⟨

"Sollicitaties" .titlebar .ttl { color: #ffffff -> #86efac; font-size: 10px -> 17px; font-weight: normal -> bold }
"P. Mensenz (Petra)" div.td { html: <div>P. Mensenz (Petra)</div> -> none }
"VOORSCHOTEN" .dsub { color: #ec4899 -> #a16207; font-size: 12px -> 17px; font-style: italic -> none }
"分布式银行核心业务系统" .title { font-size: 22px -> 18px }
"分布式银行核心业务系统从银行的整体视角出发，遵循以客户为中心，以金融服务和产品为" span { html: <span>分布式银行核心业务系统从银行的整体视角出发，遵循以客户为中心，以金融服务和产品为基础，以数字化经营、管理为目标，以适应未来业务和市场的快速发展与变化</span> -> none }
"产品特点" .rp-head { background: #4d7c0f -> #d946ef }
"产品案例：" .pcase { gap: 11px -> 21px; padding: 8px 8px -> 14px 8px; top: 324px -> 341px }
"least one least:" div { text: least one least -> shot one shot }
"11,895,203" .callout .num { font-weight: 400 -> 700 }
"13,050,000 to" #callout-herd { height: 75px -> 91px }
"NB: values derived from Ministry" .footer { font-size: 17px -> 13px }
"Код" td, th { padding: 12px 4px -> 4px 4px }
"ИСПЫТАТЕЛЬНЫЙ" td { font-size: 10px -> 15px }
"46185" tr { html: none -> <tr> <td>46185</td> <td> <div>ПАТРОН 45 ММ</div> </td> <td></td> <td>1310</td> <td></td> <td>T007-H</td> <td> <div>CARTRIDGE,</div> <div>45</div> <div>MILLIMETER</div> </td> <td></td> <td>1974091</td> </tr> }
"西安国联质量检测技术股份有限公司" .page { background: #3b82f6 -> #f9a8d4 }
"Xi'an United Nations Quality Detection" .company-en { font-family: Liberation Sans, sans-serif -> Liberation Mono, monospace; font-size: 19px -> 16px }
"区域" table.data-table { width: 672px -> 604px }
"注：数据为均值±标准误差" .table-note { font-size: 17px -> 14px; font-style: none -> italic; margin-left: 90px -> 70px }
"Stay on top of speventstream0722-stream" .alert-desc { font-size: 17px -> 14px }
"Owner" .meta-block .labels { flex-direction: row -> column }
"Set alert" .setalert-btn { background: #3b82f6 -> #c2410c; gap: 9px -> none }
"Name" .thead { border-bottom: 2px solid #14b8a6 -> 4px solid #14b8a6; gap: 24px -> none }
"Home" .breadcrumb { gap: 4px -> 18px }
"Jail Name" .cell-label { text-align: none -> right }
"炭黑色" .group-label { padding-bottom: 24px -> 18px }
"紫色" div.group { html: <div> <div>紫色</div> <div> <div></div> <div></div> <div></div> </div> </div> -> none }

⟩

■ Problem requirements
What lines of the listing contain the word "style"? Copy them all.

■ Solution for this task
"VOORSCHOTEN" .dsub { color: #ec4899 -> #a16207; font-size: 12px -> 17px; font-style: italic -> none }
"注：数据为均值±标准误差" .table-note { font-size: 17px -> 14px; font-style: none -> italic; margin-left: 90px -> 70px }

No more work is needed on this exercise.